2023 Year in Review

My final year at MIT was about getting things live. After years of building with co-founders, I launched my first solo project from a dark room in Cape Town, connected to my hotspot during load shedding. The spring semester was packed with classes and research, but by fall I shifted focus: seeking out courses that connected me with potential co-founders and exposed me to ambitious problems in unfamiliar industries.
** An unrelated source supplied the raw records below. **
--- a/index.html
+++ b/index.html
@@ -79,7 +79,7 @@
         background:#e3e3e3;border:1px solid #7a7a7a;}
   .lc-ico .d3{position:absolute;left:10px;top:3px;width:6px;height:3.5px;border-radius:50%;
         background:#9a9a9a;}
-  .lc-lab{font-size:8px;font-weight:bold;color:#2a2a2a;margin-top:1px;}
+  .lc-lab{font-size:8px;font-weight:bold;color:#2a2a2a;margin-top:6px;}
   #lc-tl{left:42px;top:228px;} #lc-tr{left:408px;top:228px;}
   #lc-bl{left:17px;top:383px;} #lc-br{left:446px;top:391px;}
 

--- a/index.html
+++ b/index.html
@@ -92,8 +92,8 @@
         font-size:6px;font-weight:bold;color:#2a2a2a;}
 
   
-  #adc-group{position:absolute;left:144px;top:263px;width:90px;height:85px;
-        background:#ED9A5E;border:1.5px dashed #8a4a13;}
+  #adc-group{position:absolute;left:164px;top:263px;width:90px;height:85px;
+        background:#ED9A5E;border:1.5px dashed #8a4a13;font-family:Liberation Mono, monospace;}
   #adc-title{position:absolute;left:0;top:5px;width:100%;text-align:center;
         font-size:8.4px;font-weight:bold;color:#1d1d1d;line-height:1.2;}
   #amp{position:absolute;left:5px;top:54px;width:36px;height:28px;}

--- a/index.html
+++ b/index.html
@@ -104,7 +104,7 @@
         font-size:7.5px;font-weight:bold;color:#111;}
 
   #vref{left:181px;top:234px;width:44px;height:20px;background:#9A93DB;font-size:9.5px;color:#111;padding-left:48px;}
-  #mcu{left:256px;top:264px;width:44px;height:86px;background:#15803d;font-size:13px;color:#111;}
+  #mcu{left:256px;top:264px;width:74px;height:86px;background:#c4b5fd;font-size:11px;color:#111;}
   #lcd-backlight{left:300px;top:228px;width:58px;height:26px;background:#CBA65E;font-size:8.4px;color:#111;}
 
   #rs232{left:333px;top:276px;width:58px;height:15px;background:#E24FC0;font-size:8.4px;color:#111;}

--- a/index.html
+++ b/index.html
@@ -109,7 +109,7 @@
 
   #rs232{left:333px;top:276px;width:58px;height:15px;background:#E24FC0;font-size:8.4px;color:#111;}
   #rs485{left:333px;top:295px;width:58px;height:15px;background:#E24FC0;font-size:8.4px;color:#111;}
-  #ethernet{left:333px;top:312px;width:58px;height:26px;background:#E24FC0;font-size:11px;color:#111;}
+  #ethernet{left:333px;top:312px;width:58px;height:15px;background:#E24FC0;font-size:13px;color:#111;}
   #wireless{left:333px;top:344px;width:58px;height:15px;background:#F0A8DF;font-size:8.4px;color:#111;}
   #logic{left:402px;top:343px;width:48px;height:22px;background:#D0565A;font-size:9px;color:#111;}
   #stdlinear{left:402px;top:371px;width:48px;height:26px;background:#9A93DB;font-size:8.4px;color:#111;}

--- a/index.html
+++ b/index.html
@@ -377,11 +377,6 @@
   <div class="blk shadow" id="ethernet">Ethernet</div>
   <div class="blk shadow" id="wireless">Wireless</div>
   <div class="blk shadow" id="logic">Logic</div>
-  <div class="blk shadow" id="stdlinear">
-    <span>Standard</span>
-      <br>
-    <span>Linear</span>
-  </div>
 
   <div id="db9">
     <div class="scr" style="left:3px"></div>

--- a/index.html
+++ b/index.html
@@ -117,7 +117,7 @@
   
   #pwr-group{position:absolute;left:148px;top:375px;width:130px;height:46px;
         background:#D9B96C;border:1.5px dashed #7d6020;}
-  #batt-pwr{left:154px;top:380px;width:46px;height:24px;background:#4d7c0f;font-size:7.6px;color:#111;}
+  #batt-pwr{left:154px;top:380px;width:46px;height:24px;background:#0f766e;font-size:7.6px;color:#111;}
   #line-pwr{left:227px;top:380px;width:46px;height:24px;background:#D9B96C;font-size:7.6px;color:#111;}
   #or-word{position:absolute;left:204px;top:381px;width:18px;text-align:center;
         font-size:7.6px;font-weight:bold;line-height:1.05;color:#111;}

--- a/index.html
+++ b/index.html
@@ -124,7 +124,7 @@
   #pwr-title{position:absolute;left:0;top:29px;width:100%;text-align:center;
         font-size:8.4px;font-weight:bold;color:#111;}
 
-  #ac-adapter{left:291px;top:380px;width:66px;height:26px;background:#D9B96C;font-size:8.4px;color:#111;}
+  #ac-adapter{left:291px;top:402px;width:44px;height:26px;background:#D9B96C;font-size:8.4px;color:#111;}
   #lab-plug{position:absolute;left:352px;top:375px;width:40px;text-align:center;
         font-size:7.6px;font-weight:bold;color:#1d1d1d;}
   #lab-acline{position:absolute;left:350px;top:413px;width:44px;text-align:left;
The year was a series of experiments in turning ideas into reality, each building on lessons from the last. Here's what happened.

Building in Real-Time

The first project started with a question: what if we could generate entire stores in response to real-time search trends? While juggling psets and research in the spring semester, I began building a system that could track Google searches and, in response, spin up personalized stores in real-time. Could we use AI to design new products when nothing matched what people wanted?

Working with a classmate, we started small - testing with Shopify stores to validate the concept. Kids' clothes emerged as our clear winner, so we built out a full pipeline: SEMRush for tracking search trends, Levity to classify product opportunities, and a custom system using GPT to generate taglines, Stable Diffusion for graphics, and Python scripts to assemble the designs. We automated everything through n8n workflows.

Levity dashboard, classifying popular Google searches

The technical stack evolved as we experimented. For image generation, we used Replicate's fine-tuning features to train Stable Diffusion on popular illustration styles from successful products. (Pro tip: use Glitch.com for hosting training data - just drag files into storage for an instant public link.)

Auto generated graphic and tagline for a t-shirt, from search queries

We developed a pattern generation system that could turn any image into seamless repeating designs, perfect for fabric prints.

We didn't stop at 2D designs. Using research and tools like Shap-e and Text2Mesh, we started experimenting with generating entire 3D products. We could generate rings, vases, and other objects with AI-designed patterns and textures, then actually print them.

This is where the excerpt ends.